Monday, May 27, 2013

More info on the CAP Pipeline to Green Valley Kerfuffle

As I briefly mentioned in my previous post, the City of Tucson is looking at setting up some policy guidance (pdf) to help them evaluate proposals to hook into a pipeline, jointly owned by the city and the Central Arizona Water Conservation District (the CAP), at the end of the CAP canal/pipeline south of Tucson.  Nothing is set in stone yet - the Mayor and Council instructed staff to make some modifications to the criteria they considered, then bring it back for a vote sometime this summer.  But there has been plenty of grandstanding about what is best for the city, what is best for our shared aquifer, and who is a good steward of our resources.  I jumped into the fray myself last week by submitting a guest opinion that was published in the local paper.

While some people will insist that this isn't about one group we like (Farmer's Investment Co., or FICO, who own large pecan orchards in that area) against another group we don't like (Community Water Co. of Green Valley, or CWC, who is the major municipal water provider in Green Valley and have teamed up with the owners of the Rosemont Mine in their proposal to pipe CAP water south and recharge the aquifer with it) all the discussion so far has been focused on just that.  The intent of my opinion piece was to bring the discussion focus back to the importance of regional water resource management. 

FICO currently pumps over 25,000 acre-feet of groundwater to irrigate their orchards.  They have a state permit that allows them to take CAP water to offset their pumping (known as in-lieu recharge), which earns a water storage credit for the entity that sends them the CAP water.  Another mining company, Freeport-McMoRan, which operates a mine near Green Valley, would like to acquire CAP water that could be sent to the FICO orchards, thereby earning water storage credits for Freeport that they can market to groundwater pumpers within the AMA or simply use to offset their own groundwater pumping, which amounts to nearly 30,000 acre-feet annually.

CWC has current demands in their service area of about 2,600 acre-feet annually.  They have a CAP allocation of just over 2,800 acre-feet that they have been making payments on for years and would really like to start putting to use in their service area.  Their partner in the pipeline project, the Rosemont Copper Co., has offered to pay for a pipeline that can deliver CWCs water and enough water to offset Rosemont's proposed pumping in the area of 6,000 acre-feet.  Rosemont is awaiting approval of environmental studies that would allow them to begin mining for copper in an area about 30 miles east of Green Valley.  They have a permit from the state allowing them to pump the water they need for the mine near Green Valley then run it by a separate pipeline to where their mine is located.  Their permit includes no requirement to offset their pumping with recharge of renewable water, but they committed to doing so in hopes of convincing the locals that they are interested in conducting a "sustainable" mining operation - or at least as sustainable as mining can be.

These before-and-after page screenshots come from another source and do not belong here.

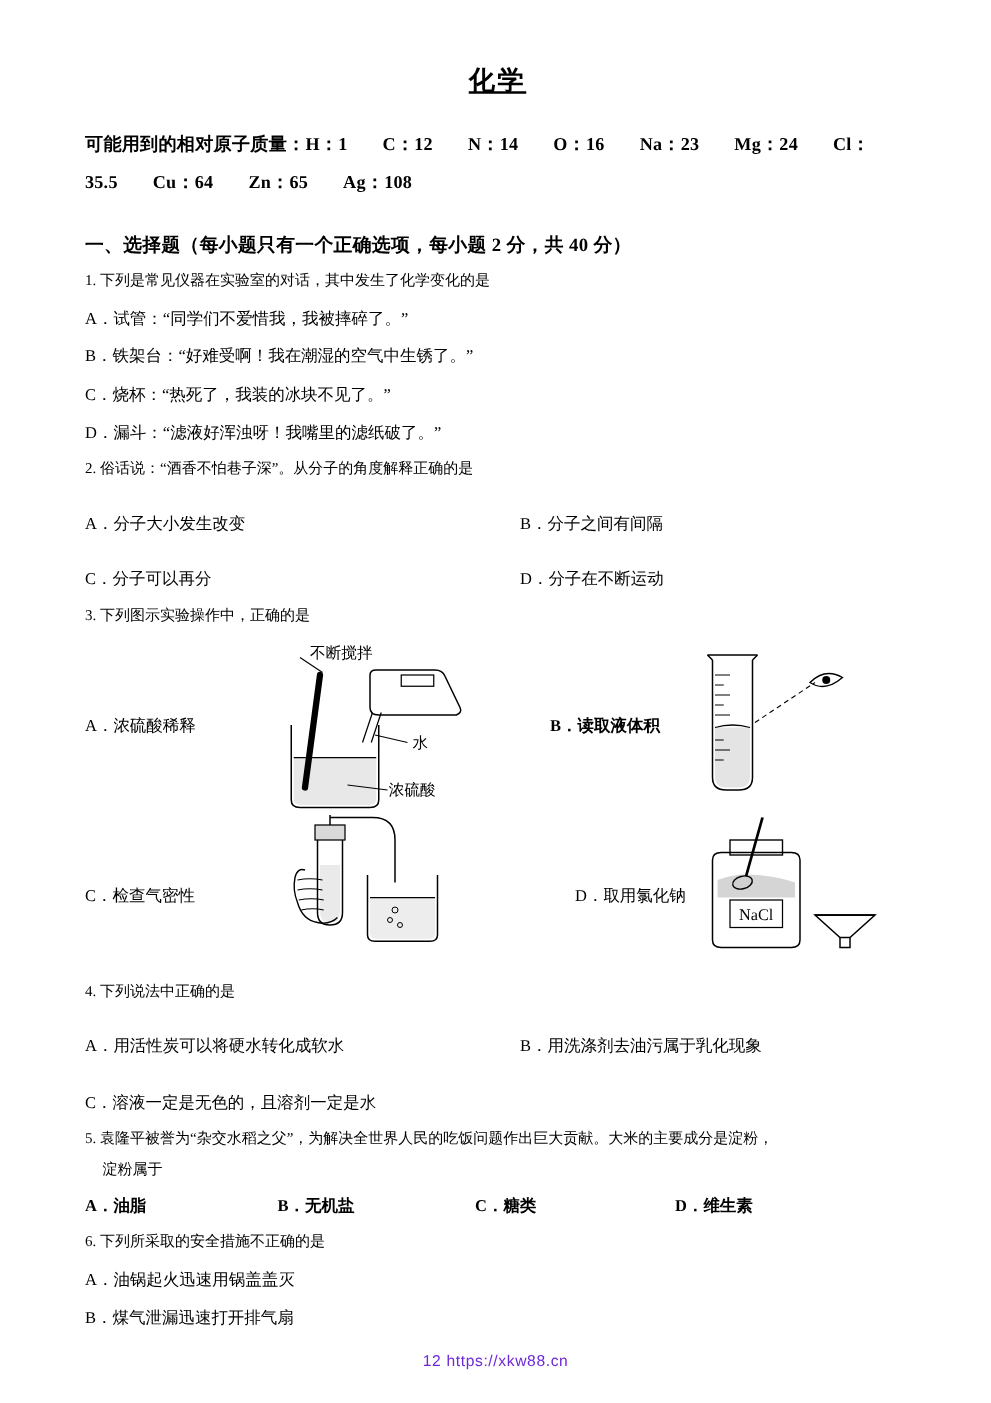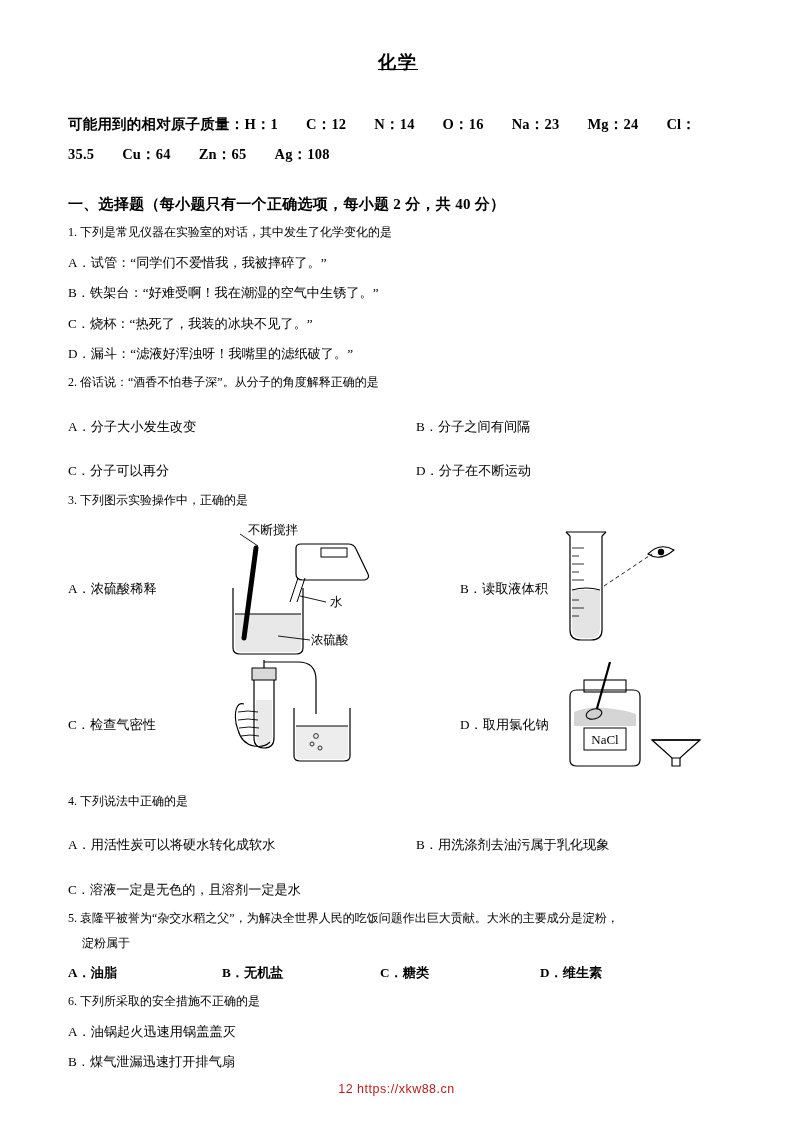--- a/index.html
+++ b/index.html
@@ -30,11 +30,11 @@
   }
   .doc-title {
     text-align: center;
-    font-size: 18px;
+    font-size: 21px;
     font-weight: bold;
     font-family: "DejaVu Serif", serif;
     letter-spacing: 2px;
-    margin-bottom: 36px;
+    margin-bottom: 24px;
     text-decoration: underline;
   }
   .atomic-line {

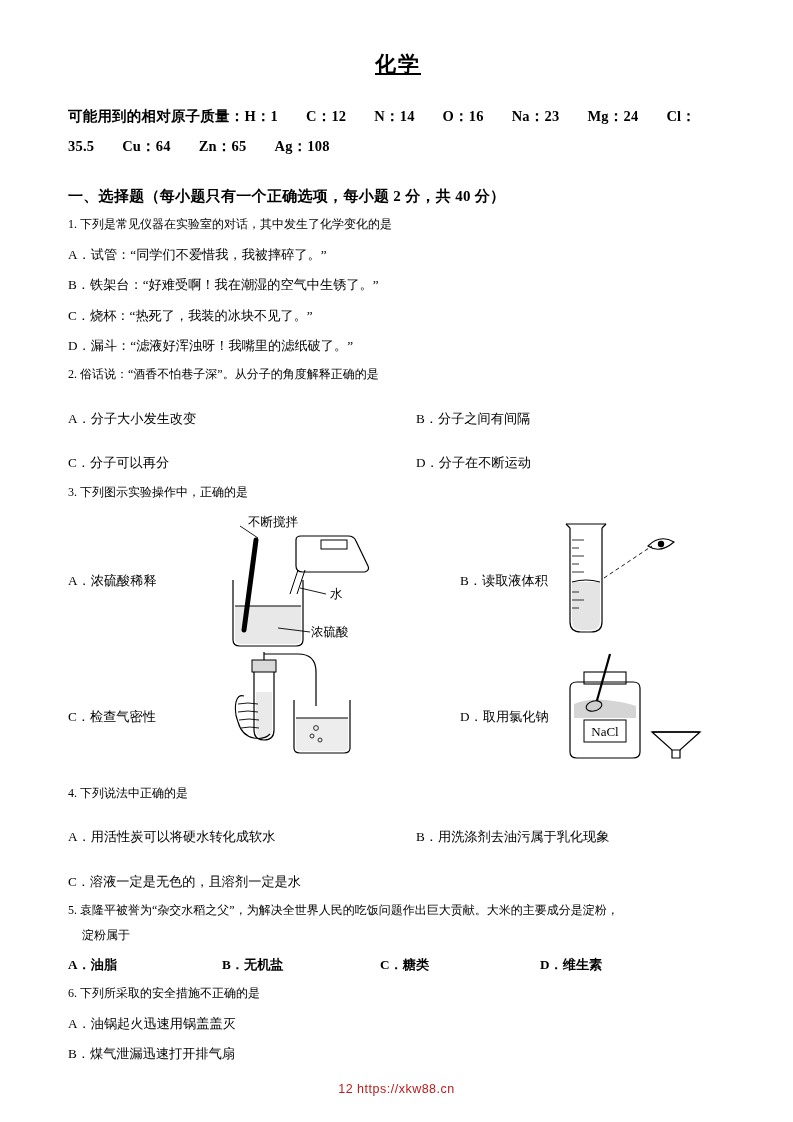--- a/index.html
+++ b/index.html
@@ -186,7 +186,7 @@
         <div class="fig-label" style="left:262px; top:76px; font-size:12.5px;">水</div>
         <div class="fig-label" style="left:243px; top:114px; font-size:12.5px;">浓硫酸</div>
 
-        <div class="fig-label" style="left:392px; top:62px;">B．读取液体积</div>
+        <div class="fig-label" style="left:372px; top:62px;font-weight:bold;">B．读取液体积</div>
 
         <svg width="180" height="150" style="position:absolute; left:480px; top:0px;">
 

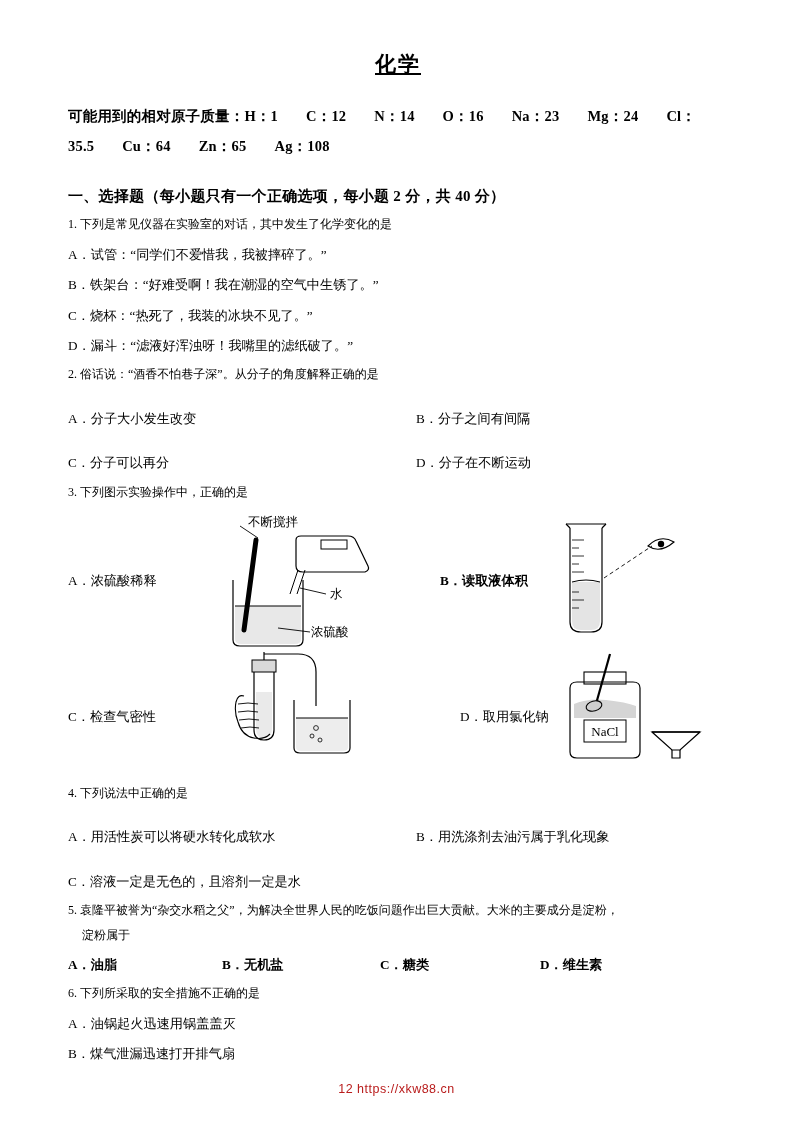--- a/index.html
+++ b/index.html
@@ -117,7 +117,7 @@
     bottom: 26px;
     text-align: center;
     font-size: 12.5px;
-    color: #b91c1c;
+    color: #6d28d9;
     font-family: "Liberation Sans", sans-serif;
     letter-spacing: 0.5px;
   }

The people in this community who are opposed to the Rosemont Mine (and they are legion) like to point out that because the mine's water extraction permit does not require offsetting recharge, their promises to the contrary don't amount to much.  That could be true, but a company that wants to be part of this community for many years probably wouldn't make idle promises on issues like that.  There is a somewhat perverse belief that sending the water to a pecan orchard to offset their pumping (and also earning a storage credit that will allow someone else to pump additional water from the aquifer) constitutes better resource management than replacing water that is going to be pumped in the future - I think they are generally equal from the perspective of aquifer management.  They also seem to have a belief that unsustainable groundwater pumping (if they are unable to engage in recharge) by the mine should help prevent it from being approved - I don't believe that is the case.  The rules governing environmental review of hardrock mining projects on federal land are designed to provide a thorough review of the environmental impacts of the project and find ways to mitigate those impacts where possible, but the end result of that process is eventual approval of the project in some form.  As long as a water source is available, it doesn't greatly impair any federal reserved water rights, and the necessary state permits are in place, that shouldn't be an issue in mine approval.

There is an enormous gap between the amount of water that is pumped out of the aquifer near Green Valley and the amount that is replaced annually.  Water levels in the aquifer are declining by as much as 4 feet a year.  This will lead to degradation of the aquifer, water quality problems (the existing mines in particular pump considerable amounts of water simply to contain the contamination they have already caused), land subsidence, and higher pumping costs in the future.  My point is that the more of that pumping you can offset with recharge the better off you will be in the long run.  I don't care who is pumping or why they are pumping.  If they are willing to recharge to offset some of it, it's a good thing for the aquifer.  And that aquifer is not only important for people in Green Valley, it's critical for Tucson as well because we are downstream from Green Valley. 

That is why I believe that good resource stewardship requires that the city permit anyone to connect to the pipeline who is committed to bringing water to that area and using it - either to reduce current or future pumping or to artificially recharge the water to offset the effects of that pumping to the aquifer.  Yes, Tucson needs to protect it's interest in existing projects they have in the area, but playing politics with the pipeline proposals does a huge disservice to overall, regional, water management goals.